The valley over which the bridge passes is approximately 160 m deep. The bridge consists of six spans, with lengths of the spans in the following order: 42 m, 69 m, 86 m, 301 m, 313 m, and 80 m, for a total length of 891 m.

===Construction material===
The bridge is categorized as a cable-stayed bridge, and has H-pylon supports with semi-fan arrangement. The piers of the bridge were constructed with reinforced cement concrete. Both the superstructure and the cable are made of steel. A cable supported concrete pylon structure was adopted due to high seismic conditions of the area.

==Failure event==
The multispan stayed or cable bridge suffered damages to one of the stay cables with a minor damage to an adjoining cable during a fire that was created due to an accident on March 17, 2007, between two school buses and a truck at the middle span of the bridge.

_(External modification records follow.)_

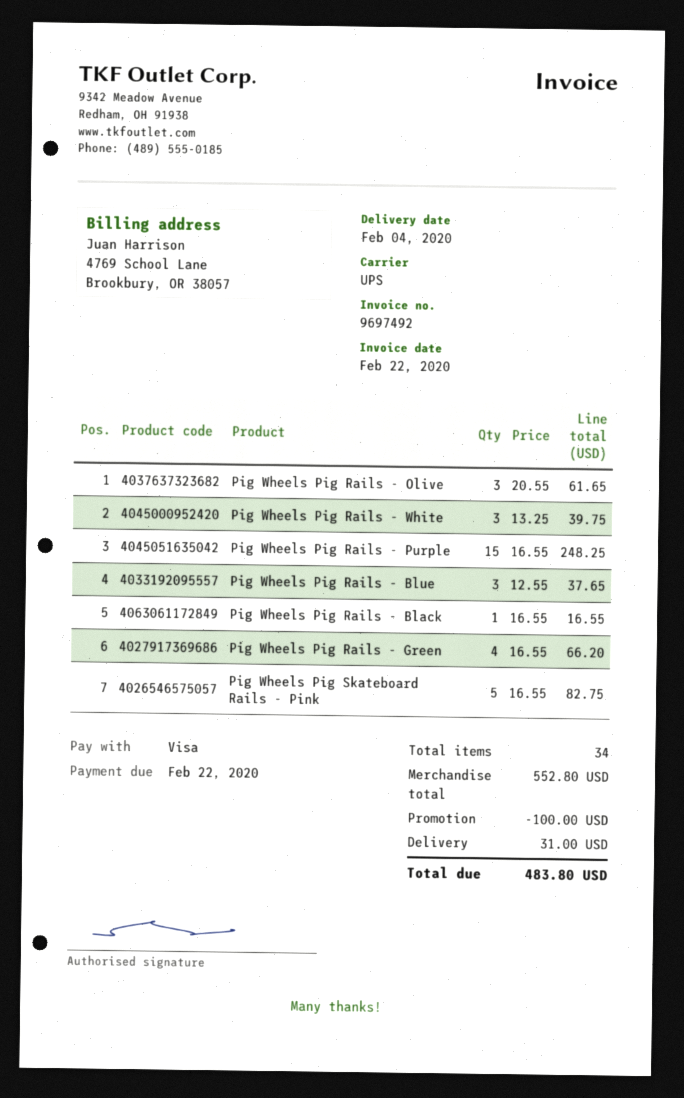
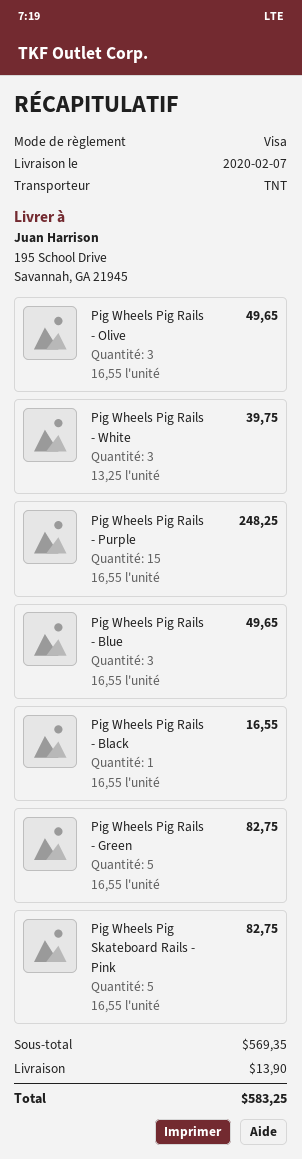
delivery date: 2020-02-04 -> 2020-02-07
shipping method: UPS -> TNT
Pig Wheels Pig Rails - Olive: 3 x 20.55 = 61.65 -> 3 x 16.55 = 49.65
Pig Wheels Pig Rails - Blue: 3 x 12.55 = 37.65 -> 3 x 16.55 = 49.65
Pig Wheels Pig Rails - Green: 4 x 16.55 = 66.20 -> 5 x 16.55 = 82.75
subtotal: 552.80 -> 569.35
discount: 100.00 -> none
shipping: 31.00 -> 13.90
total: 483.80 -> 583.25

The truck was carrying coconuts, which was the reason for the fire. After closing the bridge for vehicular traffic temporarily, the cable was replaced; though traffic was partially restored when the cable replacement started. Analysis of the cause of the fire by the American Society of Civil Engineers and the China Communications and Transportation Association indicated that the high-density polyethylene (HDPE) sheathing, which has hydrocarbon composition, was not sufficiently fire resistant as it caught fire and created additional fire load which resulted in snapping of one cable line. A moot question that was posed in the analysis was "would this bridge have survived the loss of two or three adjacent cables?" Analysis also showed that multiple cables could be included in a fire caused by a lightning strike.

Bridge designers have examined the lacunae in design of major long span bridges of various types in the world, keeping in view the failures that have occurred in many bridges including the limited failure of the cable of the Mezcala Bridge due to a single point loading event that occurred due to a fire. This study was done with the objective "to enhance the reliability and safety of these major structures in the built environment." The approach under consideration for cable stayed bridge is "a more rational approach from assigning factors of safety to key elements such as suspenders and stay cables, to setting depth and stiffness requirements."